HPC

GPU-flingers' bash: Forget the Matrix, Neo needs his tensors

What's a tensor? Glad you asked...


HPC blog Last week, Nvidia held its biggest ever GPU Technology Conference (GTC). The big walk-away is that GPUs are rapidly becoming an expected and standard component of computing, table stakes in many cases, across the computing platform. Big deal right there and hence the frothiness of much of the coverage.

Before the conference, I shared the top-4 questions that I was hoping to get answered:

This also shows how popular I am on twitter, with one retweet and three likes.

Here’s a quick analysis of how the questions fared.

Q1. What's next after P100?

The P100 was only announced last year and it was quite a feat by itself. People are still clamoring for it if the company’s financial performance over the past year is any indication. So, slideware and a few macho specs about the future would have probably carried the day at GTC17. Would we get more? Well, NVIDIA did not disappoint. We saw actual silicon and detailed spec and real benchmarks: which is a very decisive answer to “so, what comes next?” question.

The V100 (V for Volta) is coming by Q3 of this year and it’s a nice clear step above the P100 (P for Pascal). They follow Kepler and Maxwell, nicely ordered alphabetically. Overall, it’s about 1.5x faster than P100 except for Deep Learning kernels for which it is a whopping 12x faster on paper, thanks to the new Tensor cores that specifically target AI workloads. Overall, 5x faster than P100 is what is projected/claimed, which is a much more practical target.

Weighing in at a robust 815mm2, oodles of flops of various kinds, and 300W, it’s big, it’s fast, and it’s hot, though it packs enough punch to be one of the most energy efficient chips out there for what it delivers, and it can be used in performance-first or energy-first modes to optimize for one or the other.

Here’s a quick comparison:

Remember that the taxonomy of computing speed goes from “on paper, but you’ll never see it”, to “guaranteed not to exceed, but if the stars are aligned you might see it”, to “possible, if you optimize things well”, to “typical, but it could be lower”. And in general, you’d better look at the minimum speed as much as you look at maximum speed.

For the workloads that are fast emerging, and the optimized frameworks and system software that is available, GPUs and other forms of what we call High Density Processing (HDP) is the way to go.

Our refrain these days is: digitization means lots of data, and making sense of lots of data increasingly looks like either an HPC problem or an AI problem. The chip targets that sweet spot.

So what’s a tensor?

A single number is a “scalar” (zero dimension, or “index”). A row of numbers is a “vector” (1 dimension, or index). A 2-dimensional row-column of numbers is a “matrix”. A Tensor is just a generalized definition of such mathematical objects, an n-dimensional object that follows specific transformation rules.
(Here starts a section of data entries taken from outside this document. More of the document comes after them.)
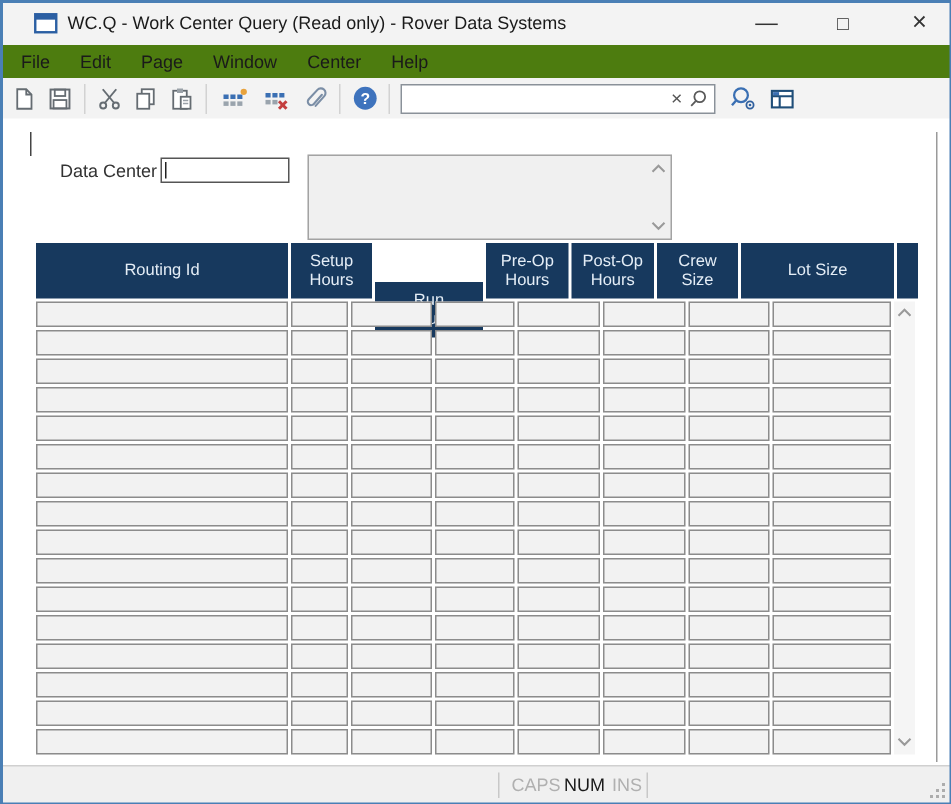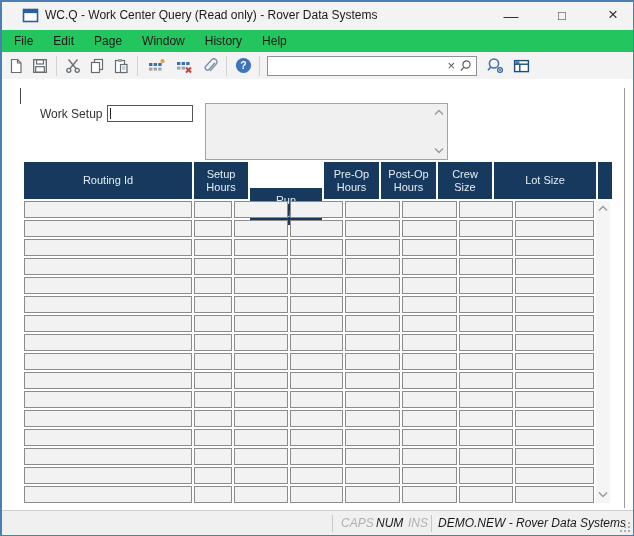--- a/index.html
+++ b/index.html
@@ -22,7 +22,7 @@
   .winbtn.max{left:545px;font-size:13px;}
   .winbtn.close{left:596px;font-size:15px;}
 
-  .menubar{position:absolute;left:0;top:30px;width:634px;height:22px;background:#22c55e;
+  .menubar{position:absolute;left:0;top:30px;width:634px;height:22px;background:#4d7c0f;
            display:flex;align-items:center;padding-left:4px;box-sizing:border-box;}
   .menu-item{font-size:12px;padding:2px 10px;color:#1a1a1a;}
 

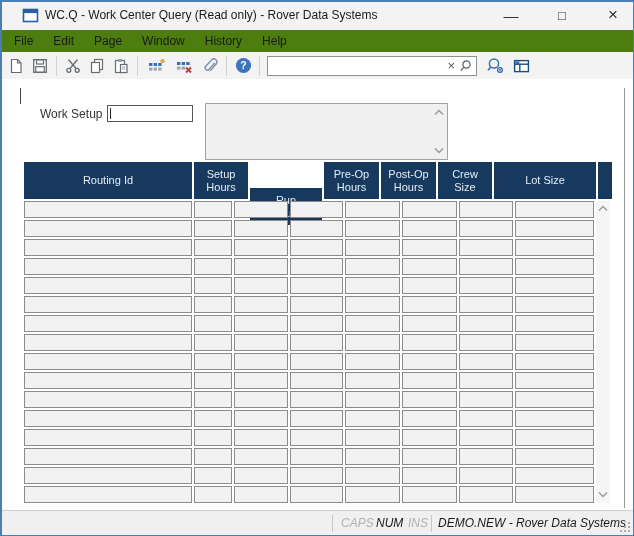--- a/index.html
+++ b/index.html
@@ -99,7 +99,7 @@
     <span class="menu-item">Edit</span>
     <span class="menu-item">Page</span>
     <span class="menu-item">Window</span>
-    <span class="menu-item">History</span>
+    <span class="menu-item">Center</span>
     <span class="menu-item">Help</span>
   </div>
 

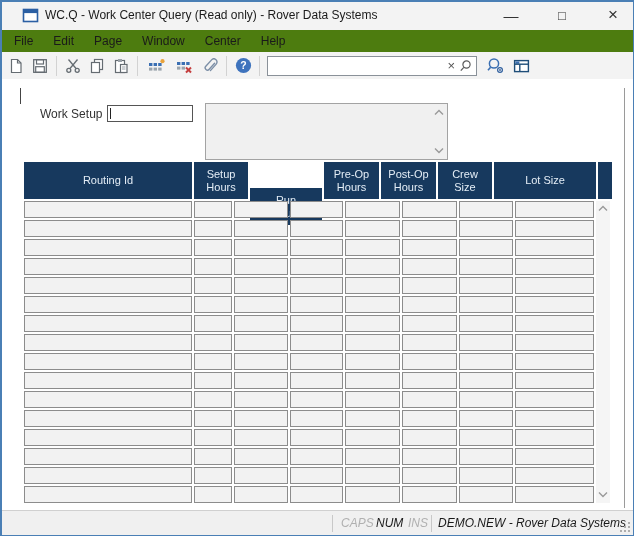--- a/index.html
+++ b/index.html
@@ -206,7 +206,7 @@
   </div>
 
   <div class="caret-line"></div>
-  <div class="wc-label">Work Setup</div>
+  <div class="wc-label">Data Center</div>
   <div class="wc-input">
     <div class="icaret"></div>
   </div>

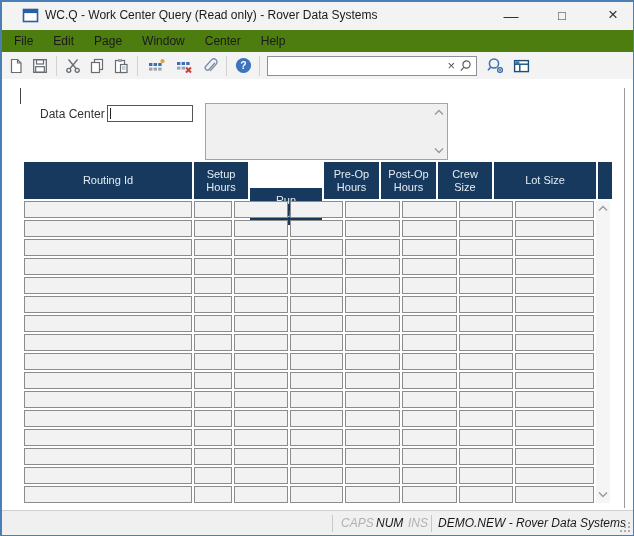--- a/index.html
+++ b/index.html
@@ -71,7 +71,7 @@
   .statusbar{position:absolute;left:0;top:510px;width:634px;height:26px;background:#f0f0f0;
              border-top:1px solid #d0d0d0;box-sizing:border-box;font-size:12px;}
   .sb-sep{position:absolute;top:4px;width:1px;height:17px;background:#c8c8c8;}
-  .sb-text{position:absolute;top:5px;white-space:nowrap;font-style:italic;}
+  .sb-text{position:absolute;top:5px;white-space:nowrap;}
   .sb-dim{color:#b0b0b0;}
   .sb-grip{position:absolute;right:2px;bottom:2px;}
   svg{display:block;}

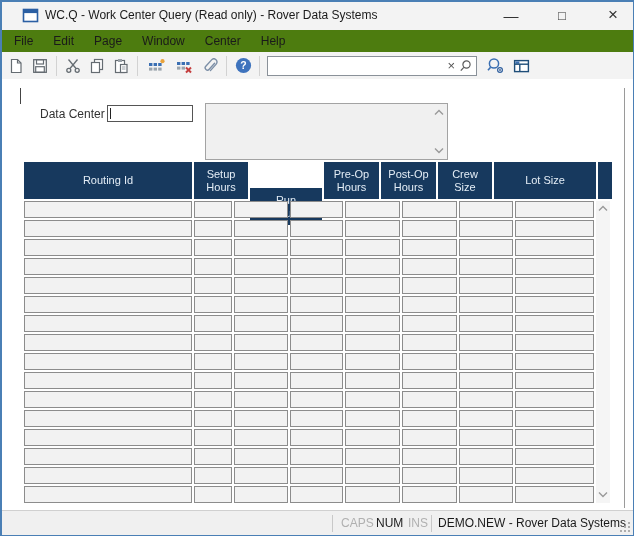--- a/index.html
+++ b/index.html
@@ -423,7 +423,6 @@
     <div class="sb-text" style="left:376px;">NUM</div>
     <div class="sb-text sb-dim" style="left:408px;">INS</div>
     <div class="sb-sep" style="left:431px;"></div>
-    <div class="sb-text" style="left:438px;">DEMO.NEW - Rover Data Systems</div>
     <div class="sb-grip">
       <svg width="13" height="13" viewBox="0 0 13 13">
         <rect x="9" y="1" width="2" height="2" fill="#adadad"></rect>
In Deep Neural Nets (DNN), you get to have layers and layers of “neurons” with coefficients that must be calculated and aggregations that must be tracked, and all of that can be nicely abstracted into tensors. Tensors are common language in physics, relativity, fluid mechanics and such, but their use in AI make them fresh territory in IT verbal landscape. Pretty sure most of the URLs are taken already!

And what about Moore’s Law?

Nvidia bills the chip as providing a 5x improvement over P100/Pascal in peak teraflops, and 15x over the M40/Maxwell which was launched two years ago. Do the math and yep, it’s better speed improvement than Moore’s Law, in fact more than 4x better.

Why/how is that, you might ask. And the answer is pretty much this: we used to gain speed by improving frequency, doing the same things at a faster clip and devoting more and more on-chip circuitry to helping one CPU be faster. Like building an ever more opulent palace. That all changed when multi-core and then many-core and now kilo-core chips came along. Instead of that palace, people started building condos and hotels. And as long as there are enough threads and tasks in your app to keep it all occupied, you get better throughput and faster turn-around.

With 5,120+2,560+640=8,320 cores of various types, the V100 is an 8 kilo-core chip. Bytes are way ahead but, yeah, cores too can be counted like Bytes can.

Q2. What's new on client side?

Nvidia rolled out a new deskside beast, the DGX Station, which packs 4xV100s. At 1.5KW, you’d expect it to come with a big noisy fan, but the box is liquid cooled. Closed loop so you don’t have to call the plumber, but it makes it nearly noiseless. At about $70k, it’s not quite your average “client” machine, it’s more of a “laptop of the gods”! Personal AI Supercomputer is how it was billed. But it looks like a workstation and counts! We didn’t notice any news on a follow on to the GeForce® GTX 1080 Ti, Nvidia's flagship gaming GPU, based on the Pascal GPU.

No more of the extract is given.